-- EXERCISE --
For this exercise, output every line of the data as it stands.

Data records
*****
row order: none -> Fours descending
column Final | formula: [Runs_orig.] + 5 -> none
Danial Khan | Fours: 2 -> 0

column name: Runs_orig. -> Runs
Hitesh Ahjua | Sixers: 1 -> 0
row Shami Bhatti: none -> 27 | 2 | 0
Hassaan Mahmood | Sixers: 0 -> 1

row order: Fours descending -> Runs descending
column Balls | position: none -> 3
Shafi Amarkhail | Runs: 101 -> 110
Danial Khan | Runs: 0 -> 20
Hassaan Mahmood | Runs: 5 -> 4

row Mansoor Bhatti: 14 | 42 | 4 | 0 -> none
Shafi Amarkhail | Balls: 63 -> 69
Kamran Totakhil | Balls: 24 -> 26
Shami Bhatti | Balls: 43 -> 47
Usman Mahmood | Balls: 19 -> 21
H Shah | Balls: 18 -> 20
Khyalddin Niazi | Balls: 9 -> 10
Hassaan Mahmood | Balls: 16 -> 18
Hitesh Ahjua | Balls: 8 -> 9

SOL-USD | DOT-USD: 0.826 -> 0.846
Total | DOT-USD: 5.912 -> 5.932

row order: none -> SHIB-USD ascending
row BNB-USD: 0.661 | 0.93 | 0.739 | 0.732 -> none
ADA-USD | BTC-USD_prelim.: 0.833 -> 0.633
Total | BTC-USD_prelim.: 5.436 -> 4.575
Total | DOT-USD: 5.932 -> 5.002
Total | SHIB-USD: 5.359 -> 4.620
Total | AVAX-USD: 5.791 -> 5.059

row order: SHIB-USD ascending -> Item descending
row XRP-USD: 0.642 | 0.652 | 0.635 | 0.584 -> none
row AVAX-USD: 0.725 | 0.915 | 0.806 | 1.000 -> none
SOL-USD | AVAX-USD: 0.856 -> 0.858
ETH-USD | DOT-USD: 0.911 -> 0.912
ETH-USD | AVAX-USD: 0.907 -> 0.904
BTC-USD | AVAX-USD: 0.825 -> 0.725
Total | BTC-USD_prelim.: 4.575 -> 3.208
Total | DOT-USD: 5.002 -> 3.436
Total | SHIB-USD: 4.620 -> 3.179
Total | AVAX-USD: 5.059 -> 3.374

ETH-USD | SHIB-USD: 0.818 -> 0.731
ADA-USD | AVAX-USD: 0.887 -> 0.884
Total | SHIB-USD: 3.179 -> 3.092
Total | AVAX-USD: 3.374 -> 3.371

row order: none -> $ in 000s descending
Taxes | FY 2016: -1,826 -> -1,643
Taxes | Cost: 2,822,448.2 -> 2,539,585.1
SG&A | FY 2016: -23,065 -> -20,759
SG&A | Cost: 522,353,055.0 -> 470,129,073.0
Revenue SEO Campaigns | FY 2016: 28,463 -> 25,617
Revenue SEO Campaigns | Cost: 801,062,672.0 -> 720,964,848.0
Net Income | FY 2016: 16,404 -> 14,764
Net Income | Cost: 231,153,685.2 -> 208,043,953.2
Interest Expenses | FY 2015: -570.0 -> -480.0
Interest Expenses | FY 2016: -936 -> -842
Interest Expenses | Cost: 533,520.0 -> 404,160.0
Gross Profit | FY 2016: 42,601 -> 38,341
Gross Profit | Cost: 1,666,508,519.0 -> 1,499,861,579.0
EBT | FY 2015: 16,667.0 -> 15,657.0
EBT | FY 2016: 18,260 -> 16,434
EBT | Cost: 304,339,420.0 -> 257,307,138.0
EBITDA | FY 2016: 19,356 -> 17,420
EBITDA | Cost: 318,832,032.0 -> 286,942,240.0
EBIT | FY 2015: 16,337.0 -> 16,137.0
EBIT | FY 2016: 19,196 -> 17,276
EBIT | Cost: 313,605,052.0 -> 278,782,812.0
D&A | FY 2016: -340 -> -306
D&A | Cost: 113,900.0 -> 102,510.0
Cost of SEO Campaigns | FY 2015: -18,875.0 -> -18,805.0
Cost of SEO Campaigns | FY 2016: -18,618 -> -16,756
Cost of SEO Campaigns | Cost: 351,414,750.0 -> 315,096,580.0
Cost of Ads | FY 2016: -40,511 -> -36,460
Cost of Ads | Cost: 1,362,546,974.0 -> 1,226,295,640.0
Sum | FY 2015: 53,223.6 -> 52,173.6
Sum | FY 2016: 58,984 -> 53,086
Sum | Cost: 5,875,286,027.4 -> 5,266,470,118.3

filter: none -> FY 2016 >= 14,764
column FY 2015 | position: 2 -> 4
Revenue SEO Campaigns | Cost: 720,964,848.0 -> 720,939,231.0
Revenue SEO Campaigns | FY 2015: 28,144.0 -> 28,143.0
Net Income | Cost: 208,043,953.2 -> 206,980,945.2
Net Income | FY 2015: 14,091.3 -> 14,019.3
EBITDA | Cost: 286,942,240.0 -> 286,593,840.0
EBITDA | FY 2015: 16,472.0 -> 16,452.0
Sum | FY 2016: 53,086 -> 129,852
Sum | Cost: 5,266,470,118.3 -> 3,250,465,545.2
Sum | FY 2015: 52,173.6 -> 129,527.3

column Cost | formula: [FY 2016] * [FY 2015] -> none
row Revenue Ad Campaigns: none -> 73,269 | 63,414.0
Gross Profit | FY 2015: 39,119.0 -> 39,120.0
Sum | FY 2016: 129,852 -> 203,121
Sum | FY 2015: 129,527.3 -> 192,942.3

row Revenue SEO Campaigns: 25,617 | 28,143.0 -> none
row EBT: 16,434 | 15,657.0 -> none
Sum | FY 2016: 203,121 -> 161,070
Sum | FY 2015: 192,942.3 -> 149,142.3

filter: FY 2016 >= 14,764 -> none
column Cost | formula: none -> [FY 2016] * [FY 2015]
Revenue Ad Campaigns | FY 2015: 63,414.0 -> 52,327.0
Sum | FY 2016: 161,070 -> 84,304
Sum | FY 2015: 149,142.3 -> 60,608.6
*****
-- OUTPUT BELOW --
row order: none -> Fours descending
column Final | formula: [Runs_orig.] + 5 -> none
Danial Khan | Fours: 2 -> 0

column name: Runs_orig. -> Runs
Hitesh Ahjua | Sixers: 1 -> 0
row Shami Bhatti: none -> 27 | 2 | 0
Hassaan Mahmood | Sixers: 0 -> 1

row order: Fours descending -> Runs descending
column Balls | position: none -> 3
Shafi Amarkhail | Runs: 101 -> 110
Danial Khan | Runs: 0 -> 20
Hassaan Mahmood | Runs: 5 -> 4

row Mansoor Bhatti: 14 | 42 | 4 | 0 -> none
Shafi Amarkhail | Balls: 63 -> 69
Kamran Totakhil | Balls: 24 -> 26
Shami Bhatti | Balls: 43 -> 47
Usman Mahmood | Balls: 19 -> 21
H Shah | Balls: 18 -> 20
Khyalddin Niazi | Balls: 9 -> 10
Hassaan Mahmood | Balls: 16 -> 18
Hitesh Ahjua | Balls: 8 -> 9

SOL-USD | DOT-USD: 0.826 -> 0.846
Total | DOT-USD: 5.912 -> 5.932

row order: none -> SHIB-USD ascending
row BNB-USD: 0.661 | 0.93 | 0.739 | 0.732 -> none
ADA-USD | BTC-USD_prelim.: 0.833 -> 0.633
Total | BTC-USD_prelim.: 5.436 -> 4.575
Total | DOT-USD: 5.932 -> 5.002
Total | SHIB-USD: 5.359 -> 4.620
Total | AVAX-USD: 5.791 -> 5.059

row order: SHIB-USD ascending -> Item descending
row XRP-USD: 0.642 | 0.652 | 0.635 | 0.584 -> none
row AVAX-USD: 0.725 | 0.915 | 0.806 | 1.000 -> none
SOL-USD | AVAX-USD: 0.856 -> 0.858
ETH-USD | DOT-USD: 0.911 -> 0.912
ETH-USD | AVAX-USD: 0.907 -> 0.904
BTC-USD | AVAX-USD: 0.825 -> 0.725
Total | BTC-USD_prelim.: 4.575 -> 3.208
Total | DOT-USD: 5.002 -> 3.436
Total | SHIB-USD: 4.620 -> 3.179
Total | AVAX-USD: 5.059 -> 3.374

ETH-USD | SHIB-USD: 0.818 -> 0.731
ADA-USD | AVAX-USD: 0.887 -> 0.884
Total | SHIB-USD: 3.179 -> 3.092
Total | AVAX-USD: 3.374 -> 3.371

row order: none -> $ in 000s descending
Taxes | FY 2016: -1,826 -> -1,643
Taxes | Cost: 2,822,448.2 -> 2,539,585.1
SG&A | FY 2016: -23,065 -> -20,759
SG&A | Cost: 522,353,055.0 -> 470,129,073.0
Revenue SEO Campaigns | FY 2016: 28,463 -> 25,617
Revenue SEO Campaigns | Cost: 801,062,672.0 -> 720,964,848.0
Net Income | FY 2016: 16,404 -> 14,764
Net Income | Cost: 231,153,685.2 -> 208,043,953.2
Interest Expenses | FY 2015: -570.0 -> -480.0
Interest Expenses | FY 2016: -936 -> -842
Interest Expenses | Cost: 533,520.0 -> 404,160.0
Gross Profit | FY 2016: 42,601 -> 38,341
Gross Profit | Cost: 1,666,508,519.0 -> 1,499,861,579.0
EBT | FY 2015: 16,667.0 -> 15,657.0
EBT | FY 2016: 18,260 -> 16,434
EBT | Cost: 304,339,420.0 -> 257,307,138.0
EBITDA | FY 2016: 19,356 -> 17,420
EBITDA | Cost: 318,832,032.0 -> 286,942,240.0
EBIT | FY 2015: 16,337.0 -> 16,137.0
EBIT | FY 2016: 19,196 -> 17,276
EBIT | Cost: 313,605,052.0 -> 278,782,812.0
D&A | FY 2016: -340 -> -306
D&A | Cost: 113,900.0 -> 102,510.0
Cost of SEO Campaigns | FY 2015: -18,875.0 -> -18,805.0
Cost of SEO Campaigns | FY 2016: -18,618 -> -16,756
Cost of SEO Campaigns | Cost: 351,414,750.0 -> 315,096,580.0
Cost of Ads | FY 2016: -40,511 -> -36,460
Cost of Ads | Cost: 1,362,546,974.0 -> 1,226,295,640.0
Sum | FY 2015: 53,223.6 -> 52,173.6
Sum | FY 2016: 58,984 -> 53,086
Sum | Cost: 5,875,286,027.4 -> 5,266,470,118.3

filter: none -> FY 2016 >= 14,764
column FY 2015 | position: 2 -> 4
Revenue SEO Campaigns | Cost: 720,964,848.0 -> 720,939,231.0
Revenue SEO Campaigns | FY 2015: 28,144.0 -> 28,143.0
Net Income | Cost: 208,043,953.2 -> 206,980,945.2
Net Income | FY 2015: 14,091.3 -> 14,019.3
EBITDA | Cost: 286,942,240.0 -> 286,593,840.0
EBITDA | FY 2015: 16,472.0 -> 16,452.0
Sum | FY 2016: 53,086 -> 129,852
Sum | Cost: 5,266,470,118.3 -> 3,250,465,545.2
Sum | FY 2015: 52,173.6 -> 129,527.3

column Cost | formula: [FY 2016] * [FY 2015] -> none
row Revenue Ad Campaigns: none -> 73,269 | 63,414.0
Gross Profit | FY 2015: 39,119.0 -> 39,120.0
Sum | FY 2016: 129,852 -> 203,121
Sum | FY 2015: 129,527.3 -> 192,942.3

row Revenue SEO Campaigns: 25,617 | 28,143.0 -> none
row EBT: 16,434 | 15,657.0 -> none
Sum | FY 2016: 203,121 -> 161,070
Sum | FY 2015: 192,942.3 -> 149,142.3

filter: FY 2016 >= 14,764 -> none
column Cost | formula: none -> [FY 2016] * [FY 2015]
Revenue Ad Campaigns | FY 2015: 63,414.0 -> 52,327.0
Sum | FY 2016: 161,070 -> 84,304
Sum | FY 2015: 149,142.3 -> 60,608.6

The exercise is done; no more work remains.